# StaffPad 1.5 out now (was: A StaffPad update including audio support could come next week)



## Gil (Dec 20, 2021)

Hello,

Written today by a StaffPad beta tester:


> Hi all looks like they’re aiming to add audio support update next week.


Fingers crossed and eyes on the AppStore and the Microsoft store 

Regards,
Gil.


----------



## CyberPunk (Dec 20, 2021)

Gil said:


> Hello,
> 
> Written today by a StaffPad beta tester:
> 
> ...


Nice, I am looking forward to seeing what's coming, cross-staff will be nice especially for harp writing.


----------



## Jett Hitt (Dec 20, 2021)

Wow, these people signed an NDA, and yet they blather.


----------



## Markrs (Dec 20, 2021)

Jett Hitt said:


> Wow, these people signed an NDA, and yet they blather.


Humans, we are a gossipy bunch, we can help share info we know but others don't.


----------



## sundrowned (Dec 20, 2021)

CyberPunk said:


> Nice, I am looking forward to seeing what's coming, cross-staff will be nice especially for harp writing.


From the leaks so far cross staff isn't included.
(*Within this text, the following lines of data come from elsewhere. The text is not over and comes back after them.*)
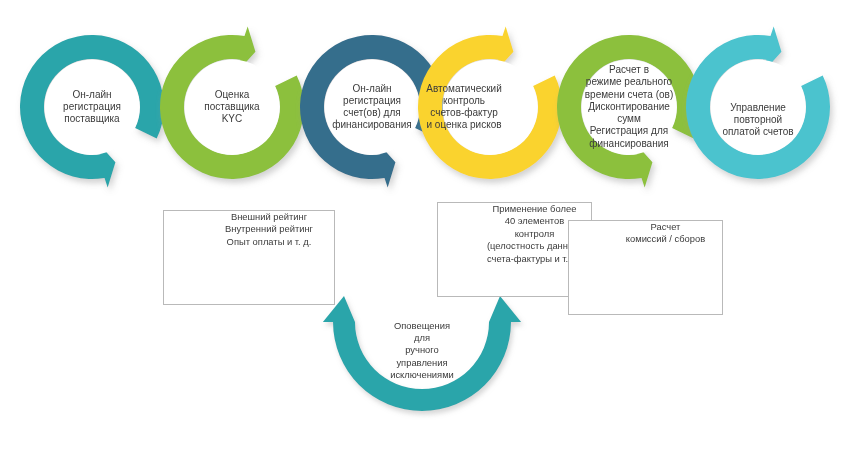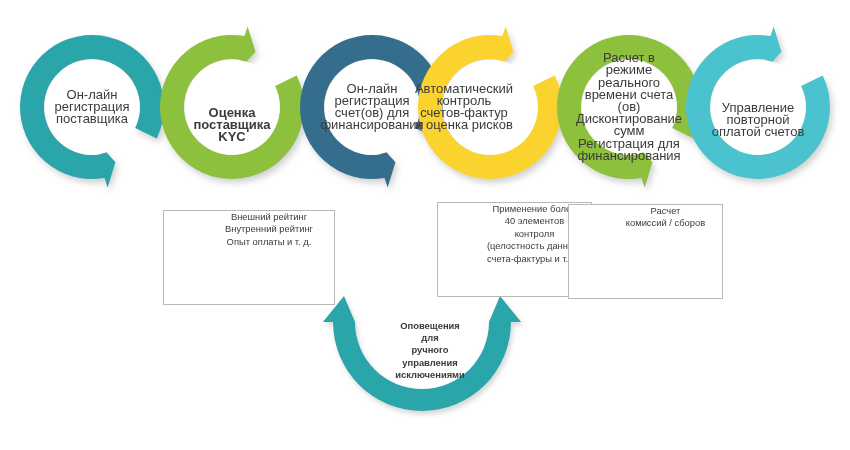--- a/index.html
+++ b/index.html
@@ -5,21 +5,21 @@
   html,body{margin:0;padding:0;}
   body{
     width:850px;height:450px;background:#ffffff;
     font-family:"Liberation Sans","DejaVu Sans",sans-serif;
     overflow:hidden;position:relative;
   }
   #stage{position:absolute;left:0;top:0;width:850px;height:450px;}
   svg.layer{position:absolute;left:0;top:0;width:850px;height:450px;}
   .ring-label{
     position:absolute;text-align:center;color:#3b3b3b;
-    font-size:13px;line-height:12.2px;white-space:pre-line;
+    font-size:10px;line-height:12.2px;white-space:pre-line;
     display:flex;align-items:center;justify-content:center;
     pointer-events:none;
   }
   .note-box{
     position:absolute;background:#ffffff;border:1px solid #b9b9b9;
     display:flex;align-items:flex-start;justify-content:center;text-align:center;
     color:#3b3b3b;font-size:9.4px;line-height:12.4px;white-space:pre-line;padding-left:40px;
   }
   .loop-label{
     position:absolute;text-align:center;color:#3b3b3b;
@@ -73,21 +73,21 @@
         <g>
           <path d="M 344 296 L 322.88 322 L 333 322 A 89 89 0 0 0 511 322 L 521.12 322 L 500 296 L 489 322 A 67 67 0 0 1 355 322 Z" fill="#2CA5AA" filter="url(#loopShadow)"></path>
         </g>
       </g>
   </svg>
 
   <div id="ring-labels">
       <div class="ring-label" style="left: 44px; top: 59px; width: 96px; height: 96px;">Он-лайн
 регистрация
 поставщика</div>
-      <div class="ring-label" style="left: 184px; top: 77px; width: 96px; height: 96px; font-weight: bold;">Оценка
+      <div class="ring-label" style="left: 184px; top: 59px; width: 96px; height: 96px;">Оценка
 поставщика
 KYC</div>
       <div class="ring-label" style="left: 324px; top: 59px; width: 96px; height: 96px;">Он-лайн
 регистрация
 счет(ов) для
 финансирования</div>
       <div class="ring-label" style="left: 416px; top: 59px; width: 96px; height: 96px;">Автоматический
 контроль
 счетов-фактур
 и оценка рисков</div>
@@ -104,22 +104,22 @@
     </div>
   <div id="note-boxes">
       <div class="note-box" style="left: 163px; top: 210px; width: 130px; height: 93px;"><span>Внешний рейтинг
 Внутренний рейтинг
 Опыт оплаты и т. д.</span></div>
       <div class="note-box" style="left: 437px; top: 202px; width: 113px; height: 93px;"><span>Применение более
 40 элементов
 контроля
 (целостность данных,
 счета-фактуры и т. д.)</span></div>
-      <div class="note-box" style="left: 568px; top: 204px; width: 113px; height: 93px;"><span>Расчет
+      <div class="note-box" style="left: 568px; top: 220px; width: 113px; height: 93px;"><span>Расчет
 комиссий / сборов</span></div>
     </div>
 
-  <div class="loop-label" style="left: 370px; top: 320px; width: 120px; font-weight: bold;">Оповещения
+  <div class="loop-label" style="left: 362px; top: 320px; width: 120px;">Оповещения
 для
 ручного
 управления
 исключениями</div>
 </div>
 
 </body></html>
Just the audio staffs, some mixer and articulation improvements. We'll have to wait and see though.


----------



## wcreed51 (Dec 20, 2021)

It's been such a long time coming it's hard not to have high expectations


----------



## CyberPunk (Dec 20, 2021)

sundrowned said:


> From the leaks so far cross staff isn't included. Just the audio staffs, some mixer and articulation improvements. We'll have to wait and see though.
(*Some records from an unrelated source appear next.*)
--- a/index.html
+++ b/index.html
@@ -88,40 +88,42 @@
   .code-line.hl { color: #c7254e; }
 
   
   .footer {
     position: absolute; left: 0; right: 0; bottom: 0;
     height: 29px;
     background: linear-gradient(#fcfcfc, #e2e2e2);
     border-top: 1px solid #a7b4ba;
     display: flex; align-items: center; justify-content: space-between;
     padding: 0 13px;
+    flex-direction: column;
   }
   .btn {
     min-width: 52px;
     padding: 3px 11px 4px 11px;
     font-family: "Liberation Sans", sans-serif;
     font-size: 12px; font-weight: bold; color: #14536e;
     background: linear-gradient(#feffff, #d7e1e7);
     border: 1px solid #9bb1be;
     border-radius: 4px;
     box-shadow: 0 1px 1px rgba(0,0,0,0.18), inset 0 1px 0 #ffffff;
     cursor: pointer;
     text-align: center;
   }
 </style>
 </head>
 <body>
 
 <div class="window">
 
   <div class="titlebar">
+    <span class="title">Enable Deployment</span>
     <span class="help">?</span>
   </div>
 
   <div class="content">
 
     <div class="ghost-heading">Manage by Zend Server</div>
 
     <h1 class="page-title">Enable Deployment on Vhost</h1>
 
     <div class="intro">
I see that they are focusing on the audio parts instead of the composing part. :/


----------



## gussunkri (Dec 20, 2021)

This will be so much fun! The guitars in StaffPad are weak. I look forward to just playing those parts on guitar instead.


----------



## emasters (Dec 20, 2021)

Definitely looking forward to this. Can take DAW based synth/effects, import into StaffPad to orchestrate, then back to DAW. While Audio may not be considered conventional inside a notation app, really creative feature idea that has many opportunities for use in one's workflow.


----------



## dcoscina (Dec 20, 2021)

Markrs said:


> Humans, we are a gossipy bunch, we can help share info we know but others don't.


That's not the point. Beta testers sign a legally binding agreement not to divulge information publicly. But this is worse- they are not just telling people they are a tester but are revealing release information to boot. I don't care what planet you are from, this is not just bad judgment, it's a blatant violation of the NDA this person signed...


----------



## sundrowned (Dec 21, 2021)

emasters said:


> Definitely looking forward to this. Can take DAW based synth/effects, import into StaffPad to orchestrate, then back to DAW. While Audio may not be considered conventional inside a notation app, really creative feature idea that has many opportunities for use in one's workflow.
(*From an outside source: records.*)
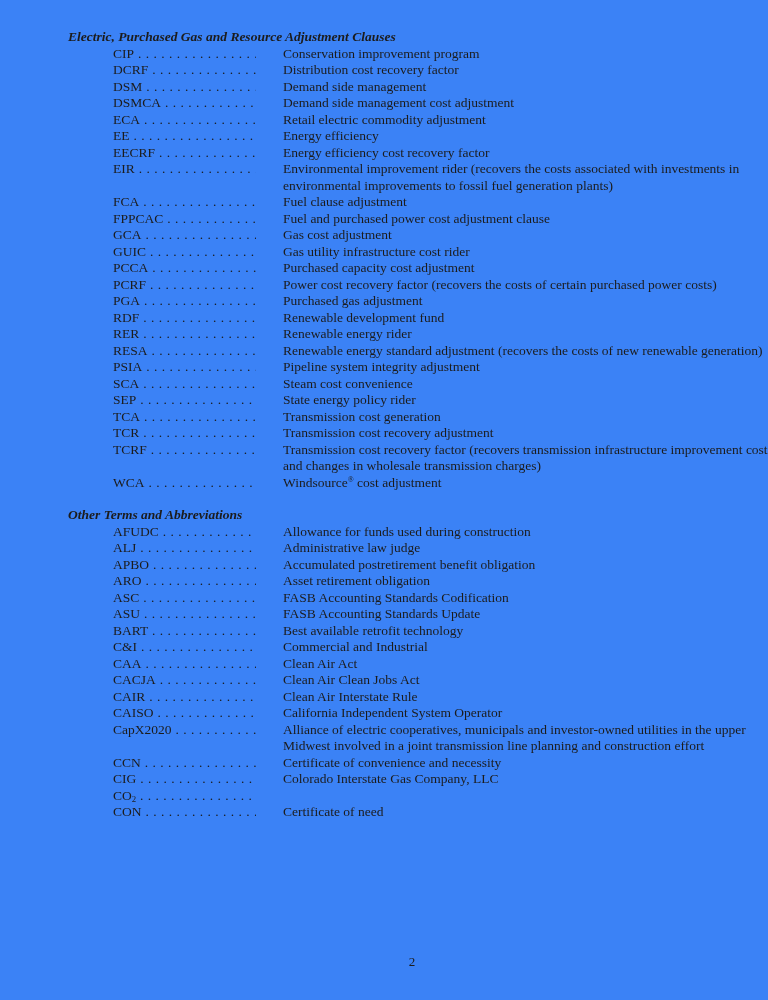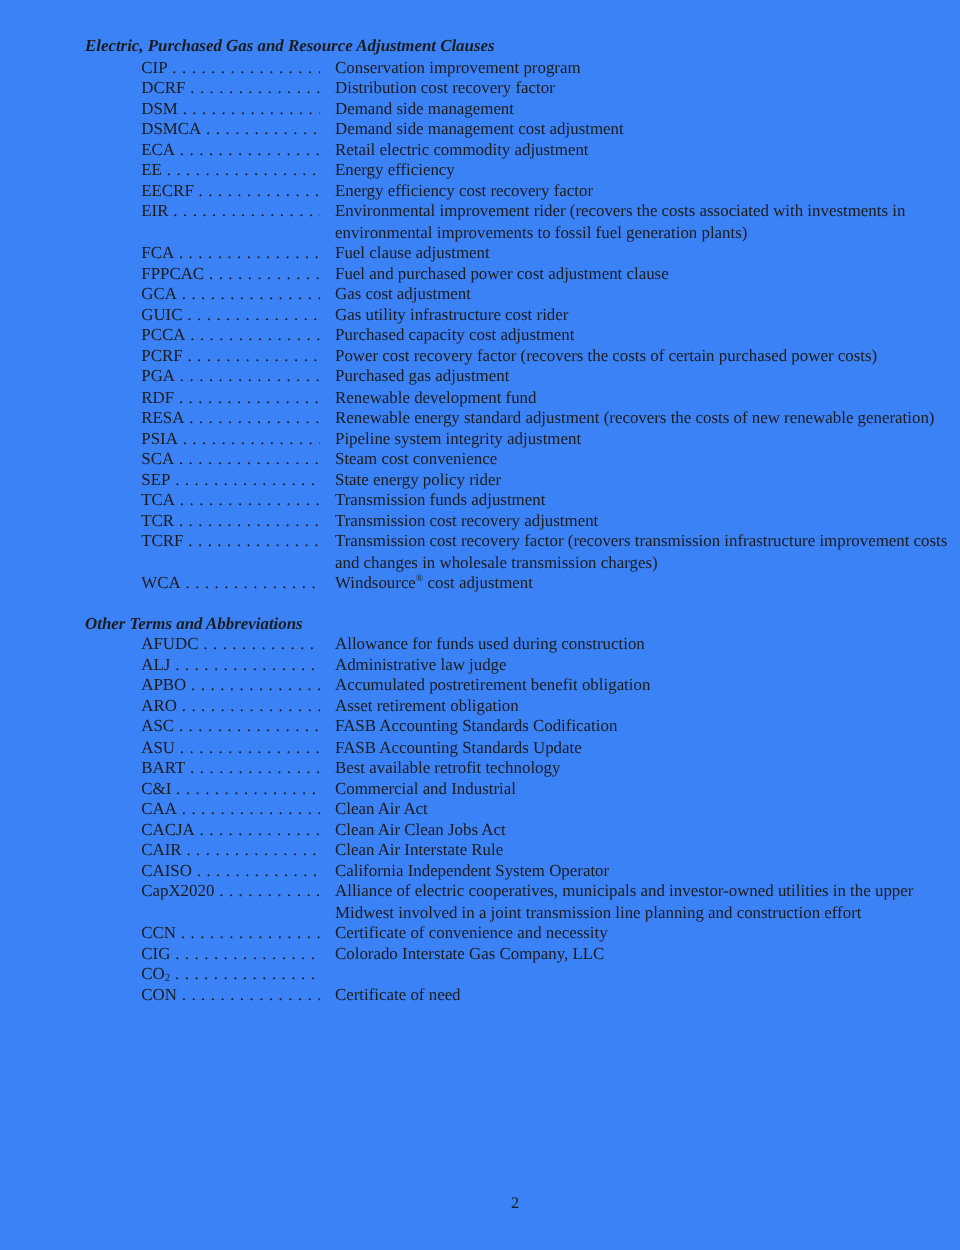--- a/index.html
+++ b/index.html
@@ -20,21 +20,21 @@
     font-weight:bold;font-style:italic;
   }
   .row{display:flex;align-items:baseline;}
   .termwrap{display:flex;width:155px;flex:none;align-items:baseline;margin-left:45px;}
   .term{white-space:pre;}
   .leader{
     flex:1;overflow:hidden;white-space:pre;
     letter-spacing:0.5px;margin-right:12px;
   }
   .leader::after{content:" . . . . . . . . . . . . . . . . . . . . . . . . . . . . . . . . . . . . . . . . . . . . . . . .";}
-  .def{flex:1;white-space:pre;}
+  .def{flex:1;white-space:pre;margin-left:15px;}
   .def sup, .term sup{font-size:58%;vertical-align:super;line-height:0;}
   .def sub, .term sub{font-size:65%;vertical-align:-0.22em;line-height:0;}
   .footer{
     position:absolute;left:412px;top:954px;
     transform:translateX(-50%);
     font-size:13px;line-height:16px;
   }
 </style>
 </head>
 <body>
@@ -151,20 +151,27 @@
         </div>
         <div class="row">
           <span class="termwrap">
             <span class="term">RDF</span>
             <span class="leader"></span>
           </span>
           <span class="def">Renewable development fund</span>
         </div>
         <div class="row">
           <span class="termwrap">
+            <span class="term">RER</span>
+            <span class="leader"></span>
+          </span>
+          <span class="def">Renewable energy rider</span>
+        </div>
+        <div class="row">
+          <span class="termwrap">
             <span class="term">RESA</span>
             <span class="leader"></span>
           </span>
           <span class="def">Renewable energy standard adjustment (recovers the costs of new renewable generation)</span>
         </div>
         <div class="row">
           <span class="termwrap">
             <span class="term">PSIA</span>
             <span class="leader"></span>
           </span>
@@ -182,21 +189,21 @@
             <span class="term">SEP</span>
             <span class="leader"></span>
           </span>
           <span class="def">State energy policy rider</span>
         </div>
         <div class="row">
           <span class="termwrap">
             <span class="term">TCA</span>
             <span class="leader"></span>
           </span>
-          <span class="def">Transmission funds adjustment</span>
+          <span class="def">Transmission cost generation</span>
         </div>
         <div class="row">
           <span class="termwrap">
             <span class="term">TCR</span>
             <span class="leader"></span>
           </span>
           <span class="def">Transmission cost recovery adjustment</span>
         </div>
         <div class="row">
           <span class="termwrap">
It also makes to picture scoring much easier. Definitely looking forward to it.


----------



## muratkayi (Dec 21, 2021)

It's happening. And there's tempo mapping right in the app. And the little video of all the steps with new features used in the making of symphony teaser abounds in interesting features. Also, there seems to be something like expansions going on...


----------



## Markrs (Dec 21, 2021)

I have put together a YouTube playlist of the new 1.2 videos


----------



## stevebarden (Dec 21, 2021)

With the release of the new audio staffs feature, I've created a brief composition using some audio bits to sketch out a trailer track.


----------



## muratkayi (Dec 21, 2021)

Markrs said:


> I have put together a YouTube playlist of the new 1.2 videos



Thank you! Well I have to say, Staffpad keeps surpassing my wildest dreams. I also love the little enhancements like pizz/Arco improvements and the new standardized way of adding Bartok pizz.

This is sooo promising, considering there is another update forthcoming in the near future.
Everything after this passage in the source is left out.